Start small. It is important to remember that every adventure is new to your little ones! You may have hiked to Hidden Falls a dozen times, but if it’s the first time your preschooler is trekking on her own strong legs, it constitutes an adventure. Bend down and see the world through their eyes. Taste the sweet snap of a wild huckleberry, throw pebbles in the river, look with wonder at every wildflower, throw snowballs, and take off your shoes to feel the cold water tickle your toes.
The flipside of starting small is that our children have much greater strength and resiliency than we think. Don’t underestimate them! Tell your children that they are strong and courageous and they will become strong and courageous. The canoe trip I described earlier was actually an epic, all-day adventure that included four lakes and three portages. Our kids trooped gleefully alongside us from String Lake, to Leigh Lake, to Bear Paw Lake, to Jackson Lake. Then just 6, 4, and 2, our girls shared in the excitement of our grand adventure and were delightful boating and hiking partners. Call your kiddos to new heights and watch them follow you with eagerness! Dancy Tolson, a local mama, adds that her little ones always go farther and faster when friends are around to share the exploration.

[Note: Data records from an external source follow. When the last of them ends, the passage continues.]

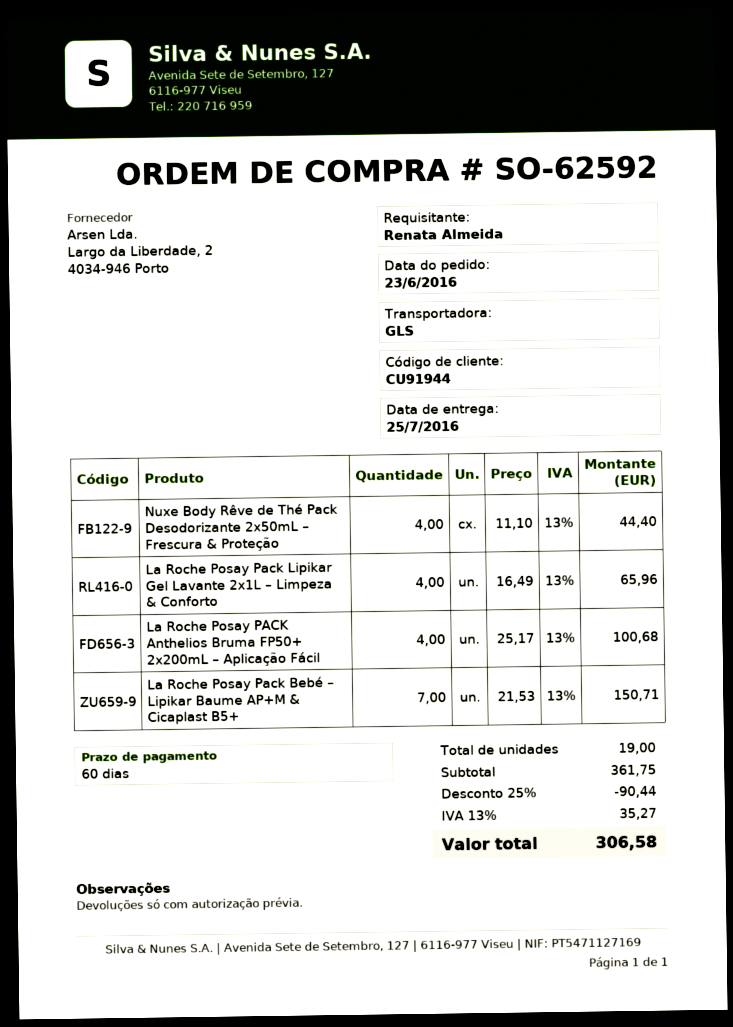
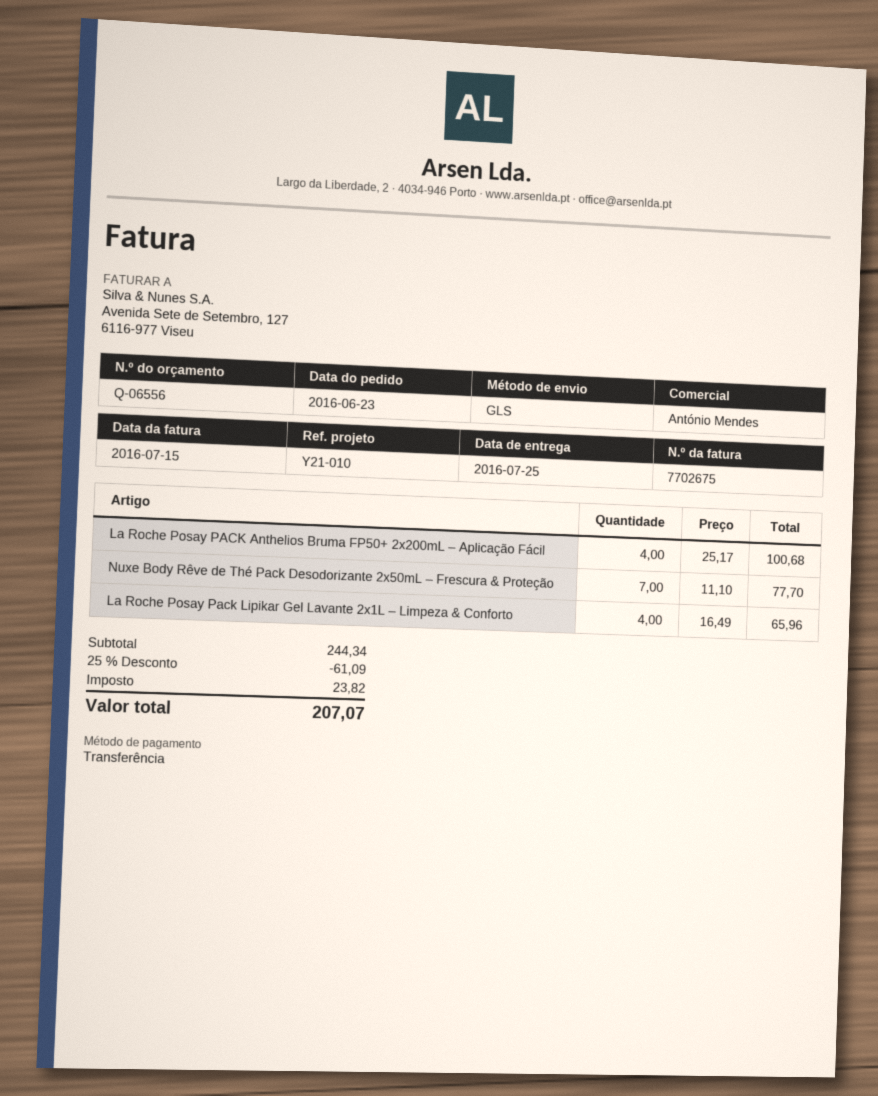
Nuxe Body Rêve de Thé Pack Desodorizante 2x50mL – Frescura & Proteção: 4 x 11.10 = 44.40 -> 7 x 11.10 = 77.70
La Roche Posay Pack Bebé – Lipikar Baume AP+M & Cicaplast B5+: 7 x 21.53 = 150.71 -> none
subtotal: 361.75 -> 244.34
discount: 25% = 90.44 -> 25% = 61.09
tax: 35.27 -> 23.82
total: 306.58 -> 207.07

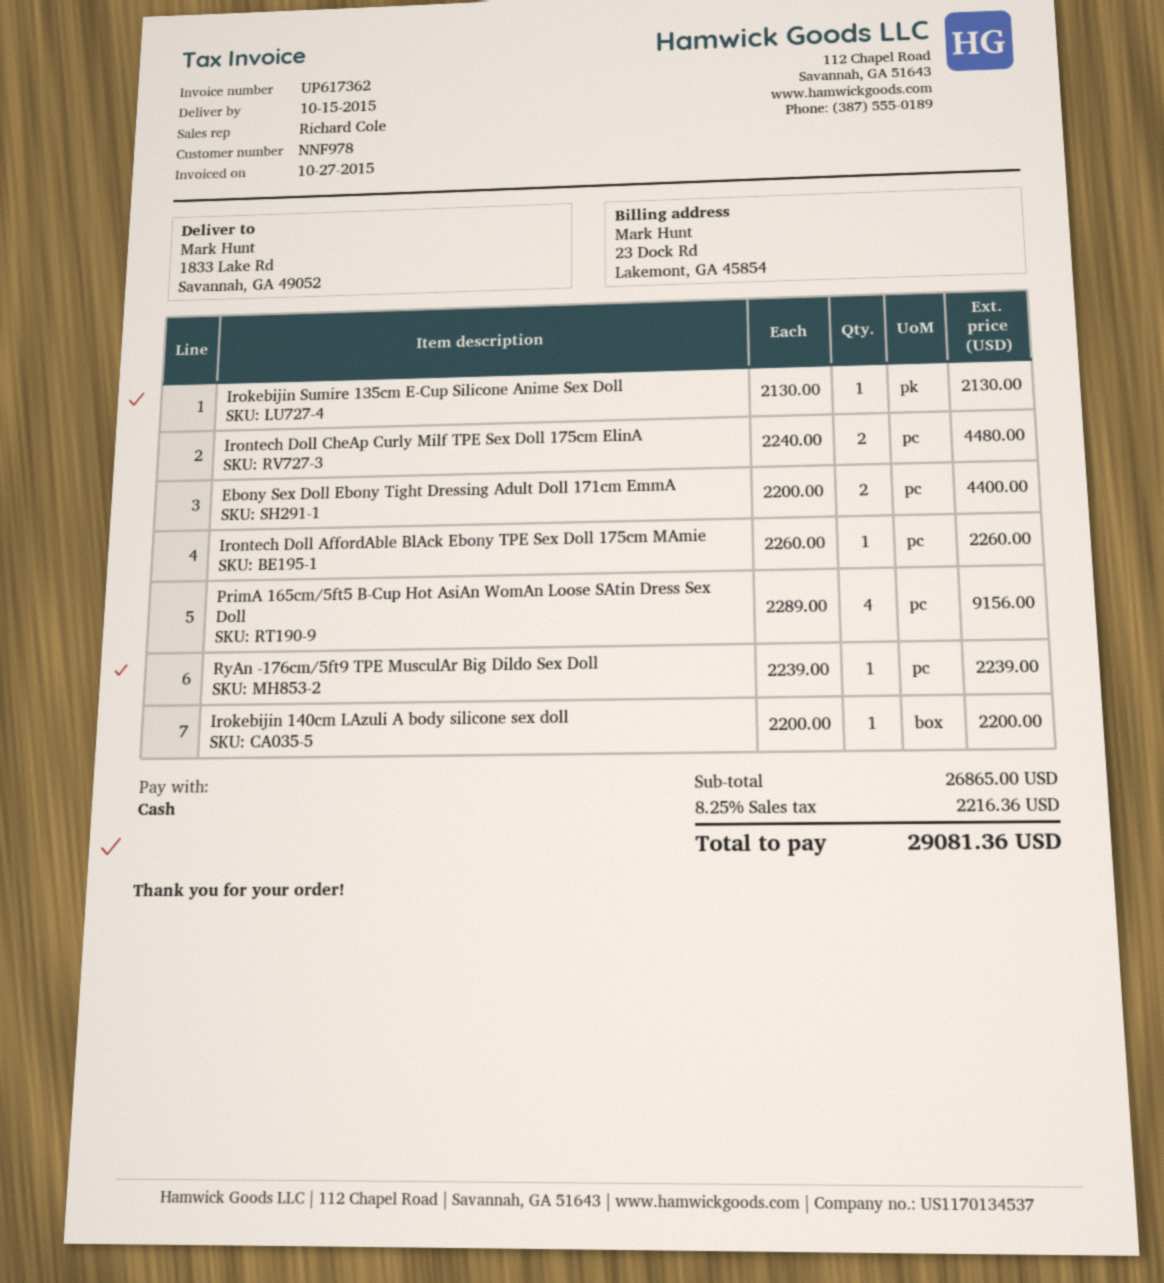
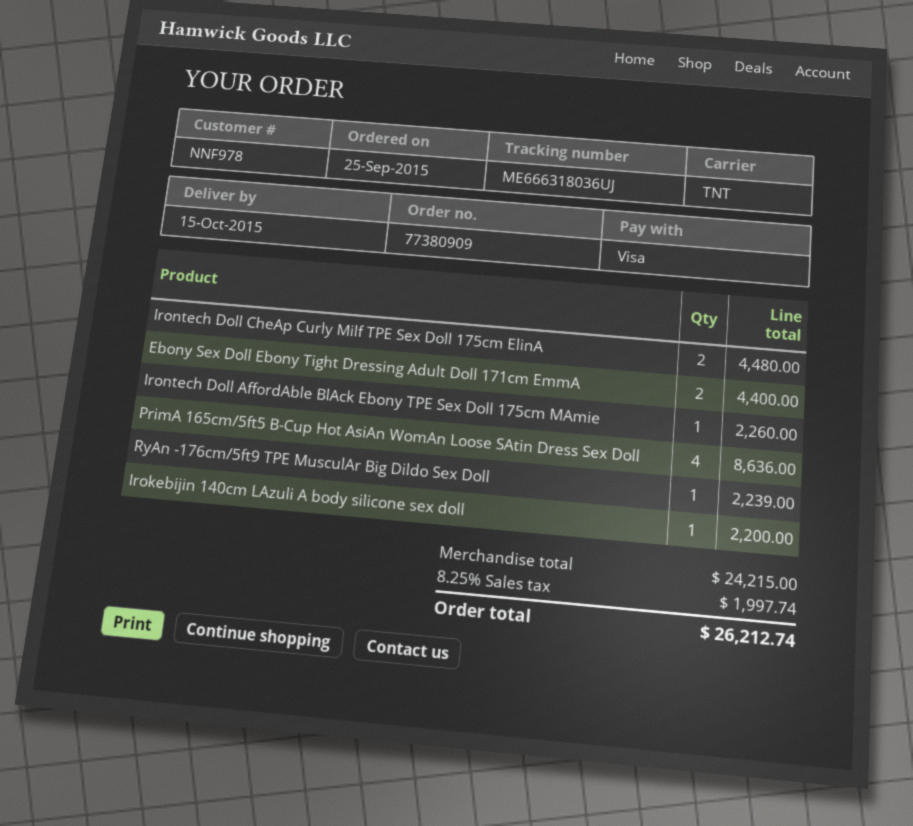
payment method: cash -> Visa
Irokebijin Sumire 135cm E-Cup Silicone Anime Sex Doll: 1 for 2130.00 -> none
PrimA 165cm/5ft5 B-Cup Hot AsiAn WomAn Loose SAtin Dress Sex Doll: 4 for 9156.00 -> 4 for 8636.00
subtotal: 26865.00 -> 24215.00
tax: 8.25% = 2216.36 -> 8.25% = 1997.74
total: 29081.36 -> 26212.74

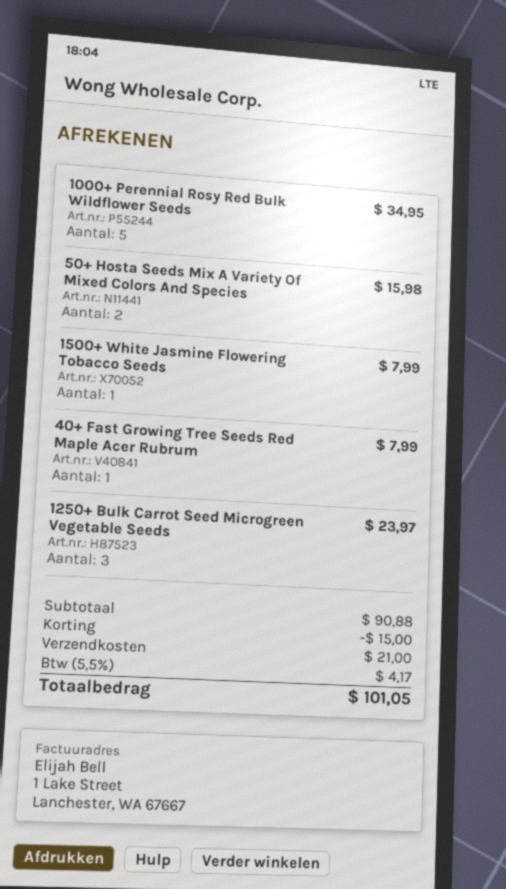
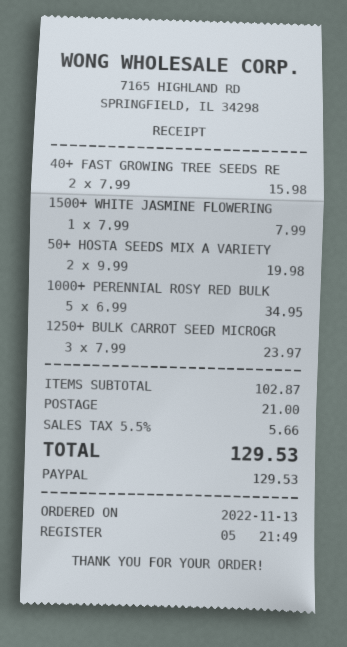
50+ Hosta Seeds Mix A Variety Of Mixed Colors And Species: 2 for 15.98 -> 2 for 19.98
40+ Fast Growing Tree Seeds Red Maple Acer Rubrum: 1 for 7.99 -> 2 for 15.98
subtotal: 90.88 -> 102.87
discount: 15.00 -> none
tax: 5.5% = 4.17 -> 5.5% = 5.66
total: 101.05 -> 129.53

Turn mishaps into adventures. Things go wrong. It pours rain when the forecast called for sunshine. Parents make mistakes. Important items get forgotten. Roads are closed and we have to find an alternate route. The planned-for campsite is already occupied. But, if we, as parents, maintain a cheerful and optimistic attitude regardless of the circumstances, our children will follow suit. They will see us facing adversity and labeling it “adventure,” and they will turn their sweet faces up into the falling rain and laugh as their hair gets drenched. Becca Block, mom of three, says she turns bad attitudes around with cheerful songs and games as they hike or explore.
During last summer’s fire ban, my husband and I forgot the camp stove on an overnight trip. That meant we had no way to prepare s’mores – or anything else! Rather than fret, we called on our girls to be creative. Within a few minutes, they had built a pretend fire out of twigs and pinecones. With much gusto and laughter, they pretended to roast marshmallows and giggled as they scooted away from the imaginary smoke plumes. We ate cold s’mores, and we made a precious memory.
Having ample food and water is an important part of making outdoor adventures fun for little ones. They need energy to keep going, and to maintain cheerful attitudes along the way. We always bring chocolate. Whether it is in the form of cookies, hot cocoa, or a Symphony bar, chocolate is a necessary part of our day. It provides quick energy for weary toddlers, and motivation to take those last few strides to the summit. And, it’s a tradition. A simple and sort of silly piece of our family culture.
Just as food and water are important, it is also imperative to be prepared for weather changes with appropriate clothing. This might go without saying, but be sure to pack warm clothes, blankets, raingear, sunscreen, hats, or whatever weather-appropriate garb might be needed. My husband, Erik, claims he has never been cold in the wilderness; he has only been underdressed.
Recently, a simple statement from my oldest daughter affirmed to me that our time “adventur-ing” as a family has truly shaped who we are. On a warm Saturday afternoon, the girls had the opportunity to attend a free movie at the theater. When I mentioned the option, they thought for a moment before Elisa spoke for them all. “Mom, movies are fine, but we’d rather play outside. We’re Wachobs. That’s what we do.” I laughed until tears pricked my eyes, then picked up my phone to call my husband. Yup. We’re Wachobs. That’s what we do.